- _WORK TO BE COMPLETED_
Copy the listing exactly, images excluded.

*** PROVIDED RECORDS ***

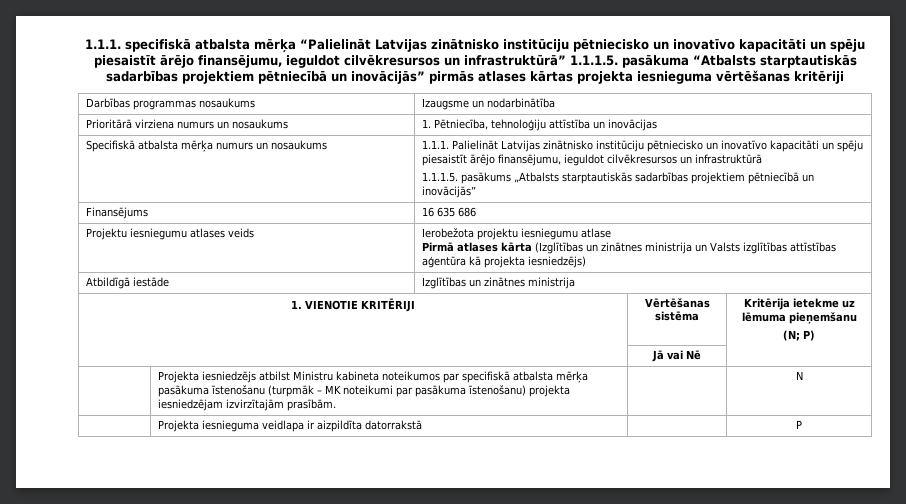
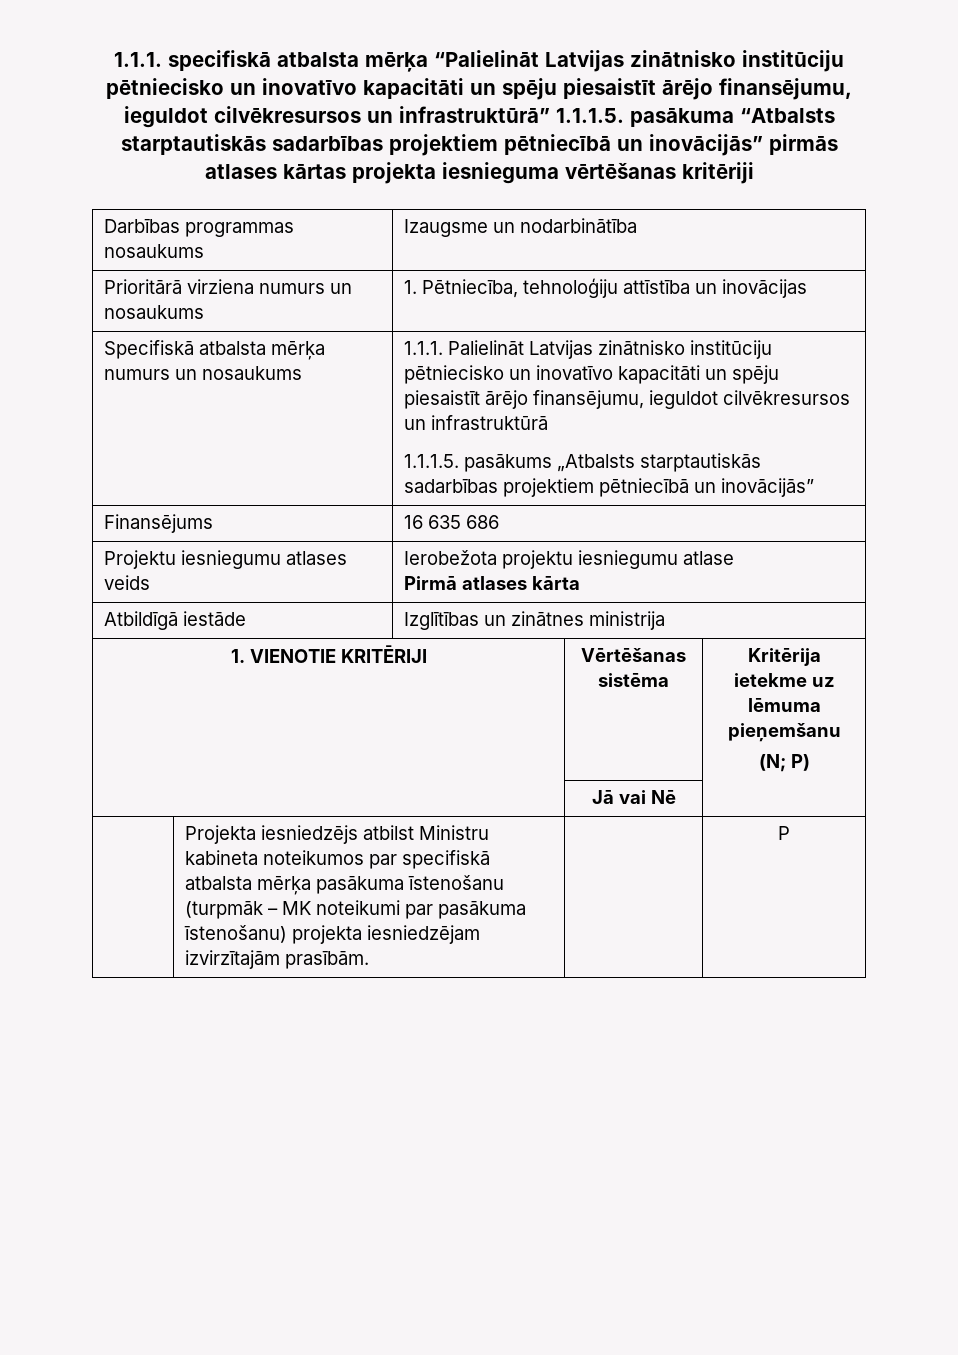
  Projektu iesniegumu atlases veids | Ierobežota projektu iesniegumu atlase
- Pirmā atlases kārta (Izglītības un zinātnes ministrija un Valsts izglītības attīstības aģentūra kā projekta iesniedzējs)
+ Pirmā atlases kārta
- | Projekta iesniedzējs atbilst Ministru kabineta noteikumos par specifiskā atbalsta mērķa pasākuma īstenošanu (turpmāk – MK noteikumi par pasākuma īstenošanu) projekta iesniedzējam izvirzītajām prasībām. | | N
- | Projekta iesnieguma veidlapa ir aizpildīta datorrakstā | | P
+ | Projekta iesniedzējs atbilst Ministru kabineta noteikumos par specifiskā atbalsta mērķa pasākuma īstenošanu (turpmāk – MK noteikumi par pasākuma īstenošanu) projekta iesniedzējam izvirzītajām prasībām. | | P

*** End of PROVIDED RECORDS ***

- _RESPONSE_
  Projektu iesniegumu atlases veids | Ierobežota projektu iesniegumu atlase
- Pirmā atlases kārta (Izglītības un zinātnes ministrija un Valsts izglītības attīstības aģentūra kā projekta iesniedzējs)
+ Pirmā atlases kārta
- | Projekta iesniedzējs atbilst Ministru kabineta noteikumos par specifiskā atbalsta mērķa pasākuma īstenošanu (turpmāk – MK noteikumi par pasākuma īstenošanu) projekta iesniedzējam izvirzītajām prasībām. | | N
- | Projekta iesnieguma veidlapa ir aizpildīta datorrakstā | | P
+ | Projekta iesniedzējs atbilst Ministru kabineta noteikumos par specifiskā atbalsta mērķa pasākuma īstenošanu (turpmāk – MK noteikumi par pasākuma īstenošanu) projekta iesniedzējam izvirzītajām prasībām. | | P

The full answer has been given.